Andersen is referencing the three deaths among the transient population in the town over the last six months. Two of the deaths are still under investigation by the RCMP.
Andersen said it’s been suggested some of the transient population have homes in other communities, but he said no one knows what each person is going through and why they made the decision they did.
He said they need to help people deal with whatever issues they may have, be it addictions or otherwise.
“We have to find a way to help them. We need the government to take a lead role. We’ve lost enough people; it has to stop.”
He said the province needs to work with the town, various indigenous governments, and other stakeholder groups to find a solution.
Michelle Kinney, Deputy Minister of Health and Social Development with the Nunatsiavut Government (NG) agrees everyone needs to work together.
Kinney runs the shelter in Happy Valley-Goose Bay, which is funded by the provincial government and administered by NG. It has funding for eight beds but usually has 13 filled.
She said there are several provincial government departments at play, as well as local government and the indigenous governments, but there isn’t a cohesive response.
“If things were more coordinated, if there was more communication, that’s a way to save money and make things more effective,” she said. “Why don’t we just have an inter-governmental committee to look at the issue and see what the potential solutions are, instead of volleying the issue back and forth.
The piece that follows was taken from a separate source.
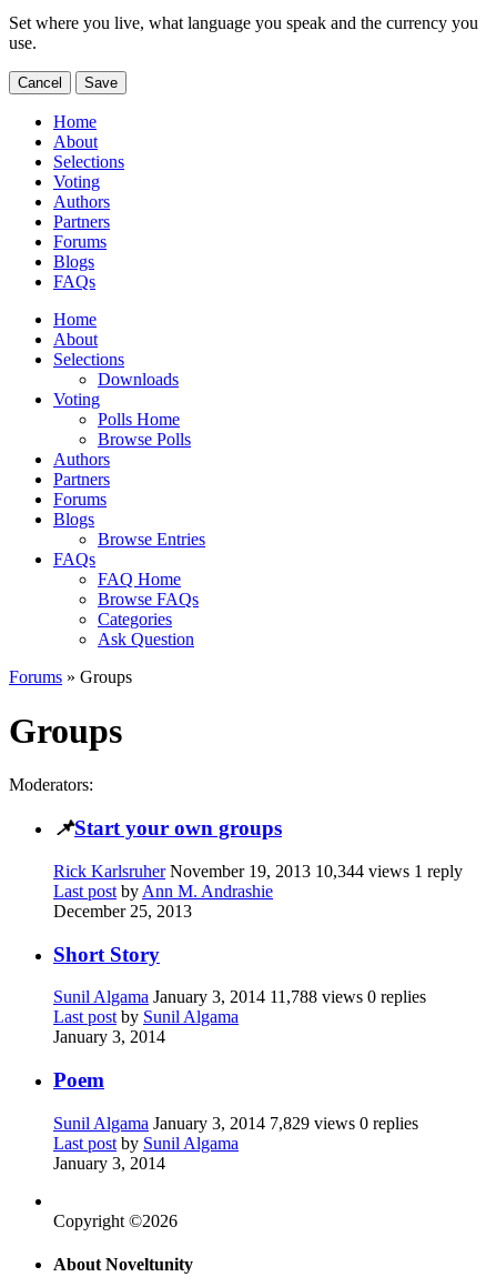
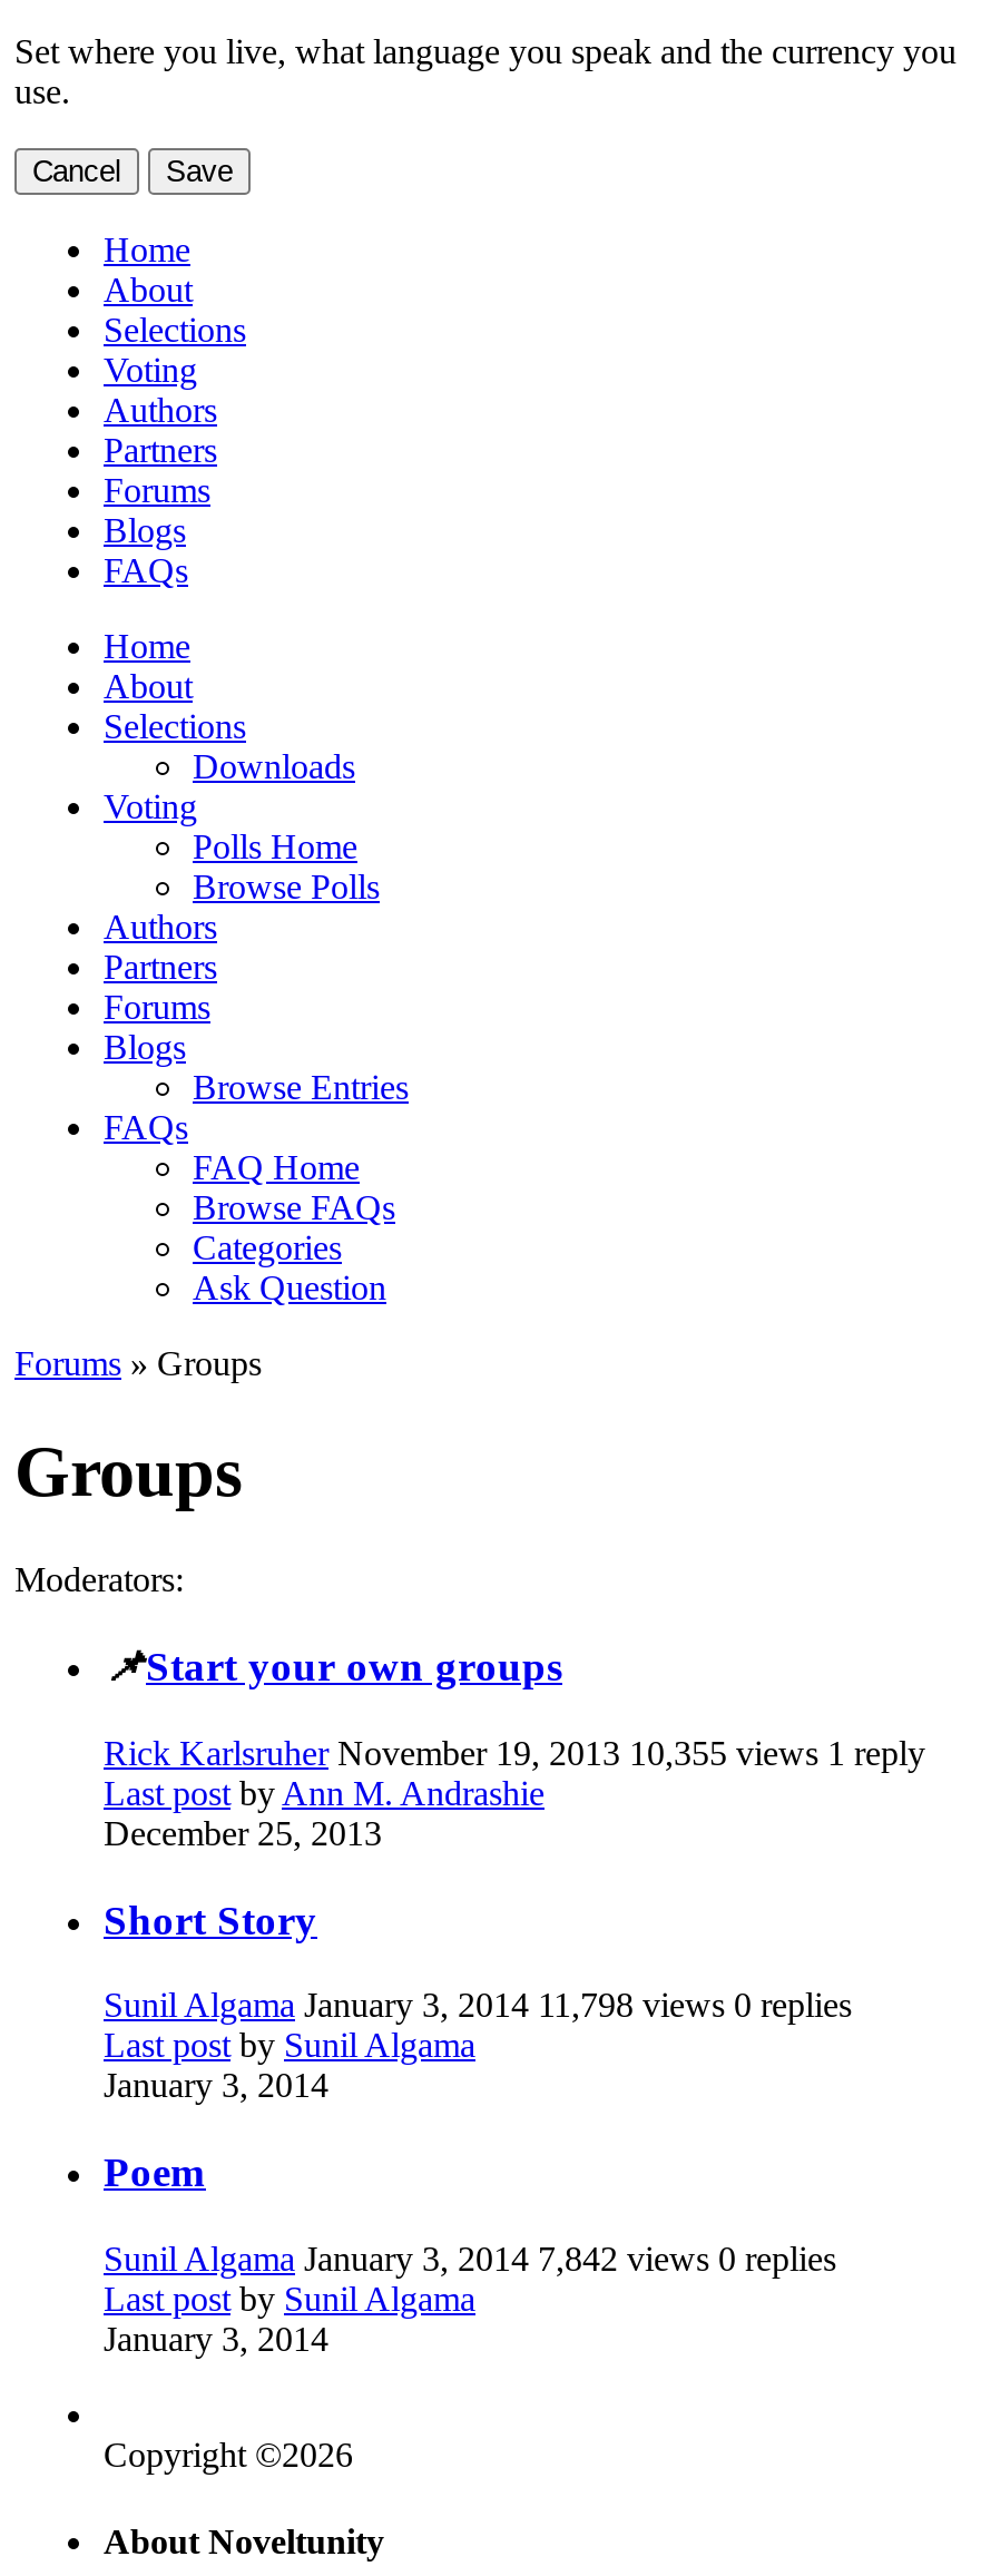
[53,861,463,880] Rick Karlsruher November 19, 2013 10,344 views 1 reply -> [104,1734,925,1771] Rick Karlsruher November 19, 2013 10,355 views 1 reply
[53,988,426,1006] Sunil Algama January 3, 2014 11,788 views 0 replies -> [104,1986,852,2024] Sunil Algama January 3, 2014 11,798 views 0 replies
[53,1113,418,1132] Sunil Algama January 3, 2014 7,829 views 0 replies -> [104,2239,836,2277] Sunil Algama January 3, 2014 7,842 views 0 replies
There has to be a plan.”
She said it’s a very complex issue involving many factors such as housing, substance abuse, and mental health. Housing on the north coast is part of it, she said, but there are also groups of people who have homes in other communities who choose to spend some of the year living in the woods near Happy Valley-Goose Bay.
Some people in the transient population don’t stay at the shelter, Kinney said, for different reasons. Some prefer to live outside, and some don’t have financial coverage to stay there. She stressed no one is ever turned away and they can find alternate accommodations for people if they’re full.
While she doesn’t think it will impact people living outside in the Happy Valley-Goose Bay area, a proposed shelter in Nain may also help with people seeking a place to stay.
Kinney said it’s in the early stages, but they are hoping to run the federally funded pilot project for at least six months to help address the homelessness issue in the coastal community.
“There is a population of truly homeless people in Nain and Hopedale in particular,” she said. “Some of them come down to Goose Bay so that’ll help with that, but it won’t help with the people who aren’t from Nain. I can’t stress it enough; we need a coordinated approach to this.”